Coverage ratios at larger Dutch schemes near 'critical' level
Low interest rates and anaemic equity markets have pushed some of the largest Dutch pension funds to the brink of early rights cuts.
As of the end of January, the ‘topical’ coverage ratios at the €355bn civil service scheme ABP, the €165bn healthcare pension fund PFZW and the metal schemes PMT (€61bn) and PME (€40bn) dropped to just over 90%.
However, the fact rates fell further and markets continued to struggle over the first half of February has not yet been factored into funding figures.
At the end of last month, ABP’s coverage ratio stood at 91.2%, PFZW’s 90%, PMT’s 92.2% and PME’s 91.4%.
At the time, ABP and PFZW warned that they might be forced to implement discounts if their financial positions failed to improve, while PME and PME conceded that the prospects of discounts had increased.
Last week, Mercer and Aon Hewitt estimated that Dutch pension funds had lost 3-4 percentage points of coverage on average over the first 10 days of February alone.
The schemes attributed the funding drop primarily to falling interest rates, with PFZW and PMT reporting a decrease in coverage of 6% and 6.6%, respectively, last month.
The civil service scheme ABP – in contrast to PFZW, PMT and PME, which reported a slight increase in assets – said it lost €2bn in January.
“We need to explain the developments thoroughly to our participants,” an ABP spokeswoman said, stressing that the decisive factor in any possible cuts would be the situation at year-end.
“Last year also had a bad start, but the coverage improved over the course of the year,” she added.
At January-end, PFZW’s official ‘policy’ coverage ratio – the 12-month average of the topical funding, and the main criterion for rights cuts and indexation – stood at 97%.
ABP, PME and PME reported policy funding of 98.2%, 98% and 97.2%, respectively.

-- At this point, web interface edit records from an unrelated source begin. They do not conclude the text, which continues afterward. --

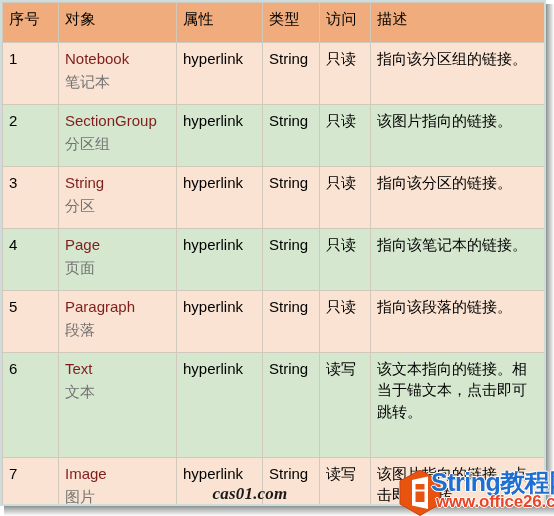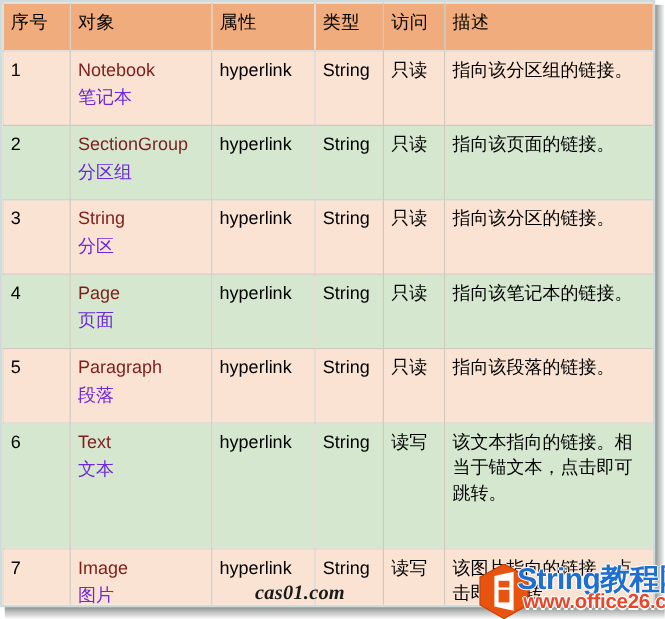--- a/index.html
+++ b/index.html
@@ -93,7 +93,7 @@
   .c-black { color: #000000; }
 
   .obj-en { display: block; color: #7f1d1d; }
-  .obj-cn { display: block; color: #6d28d9; margin-top: 2px; }
+  .obj-cn { display: block; color: #737373; margin-top: 2px; }
 
   
   col.col-idx   { width: 56px; }

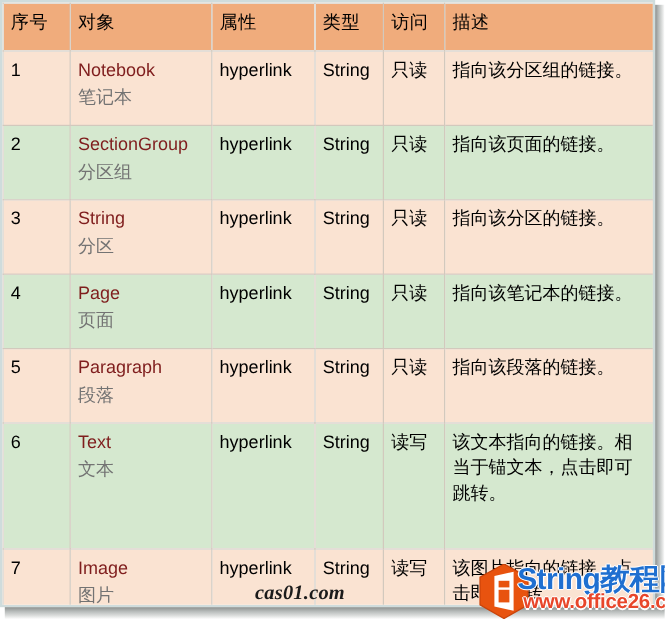--- a/index.html
+++ b/index.html
@@ -214,7 +214,7 @@
           <td class="c-black">hyperlink</td>
           <td class="c-blue">String</td>
           <td class="c-black">只读</td>
-          <td class="c-black">指向该页面的链接。</td>
+          <td class="c-black">该图片指向的链接。</td>
         </tr>
 
         <tr class="tint-peach r-std">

The new financial assessment framework (nFTK) allows pension funds to smooth out any cuts over a 10-year period if their policy funding falls short of the required minimum of 105%.
However, schemes must start applying a discount immediately if their topical coverage drops below 90% at year-end, as, at this level, they would be unable to achieve funding of 125% within a 10-year period.
Out of the five largest pension funds in the Netherlands, BpfBouw, the €48bn scheme for the building sector, is in the best financial shape.
In January, it saw its topical coverage fall from 108.9% to 104.4%.